僕の日々を染めた人

俺だって必死で普通どおりにやってるつもり。


なによりきっと、葵の方が辛いだろうから。


「今日、マック寄って帰ろーぜ」


太一は俺を気遣ってくれたのか、寄り道して帰るかーと言ってくれた。


「ココロも誘うか」


「うん。
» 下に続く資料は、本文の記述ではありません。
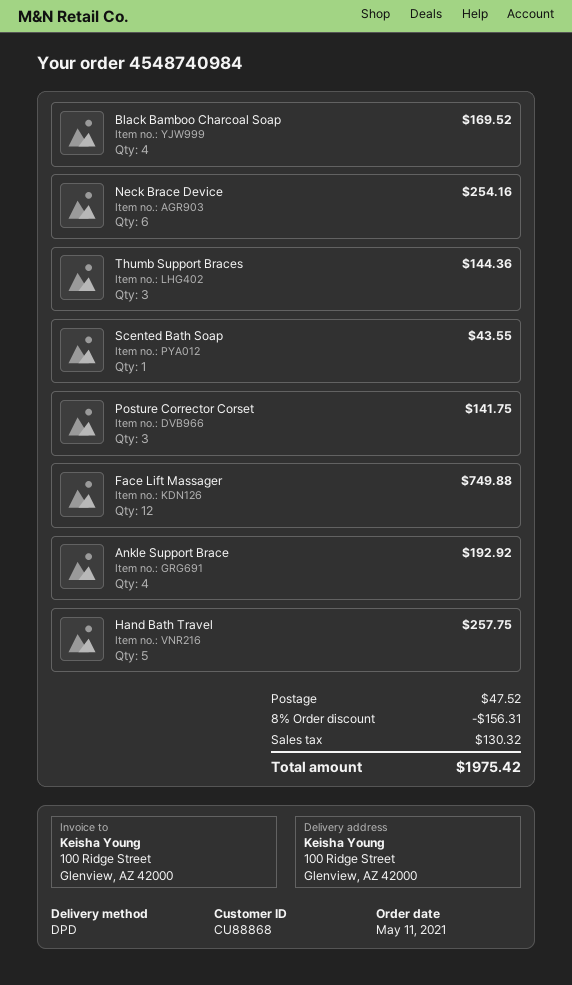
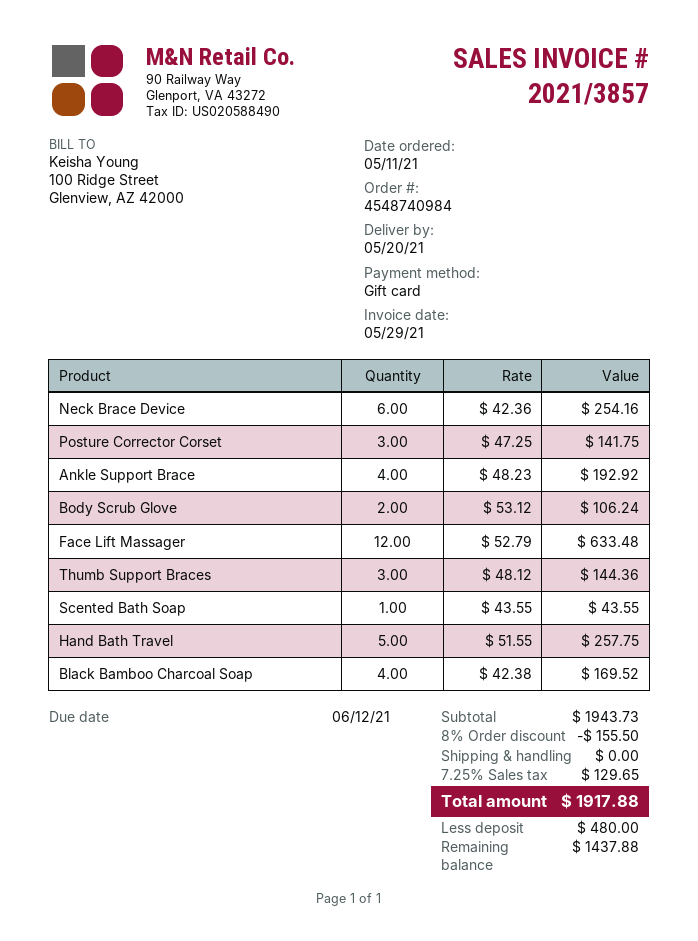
Face Lift Massager: 12 for 749.88 -> 12 for 633.48
Body Scrub Glove: none -> 2 for 106.24
discount: 8% = 156.31 -> 8% = 155.50
shipping: 47.52 -> 0.00
tax: 130.32 -> 129.65
total: 1975.42 -> 1917.88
」


俺は‘’いつもどおり‘’そっけなく、返事をした。






「人、少なくね?」


「こんくらいがちょうどいいよー」


太一とココロ、いつの間にこんなにらぶらぶになってたんだ。


本当に彼女と彼氏みたいな。


気づかなかったな、自分の事ばっかで。


「んじゃ注文してくるから遥とココロ、待ってて」


「ありがとー」


俺らは声をそろえて行って、入口から遠く離れた席に座った。


「ひまびさマックうんまー!」


「がっつきすぎだってば!」


「ははは、うんまー」


葵が入院してから、俺はなんとなく、このメンバーでいるのを拒んでいた。


葵がいないことを改めて実感しそうで。


でも、二人も同じみたいだった。


「………………さみしいね、なんか」


ココロがぼそりと呟いた。


そのとき、隣に他校生だと思うチャラチャラした男子高校生が、5人くらい座った。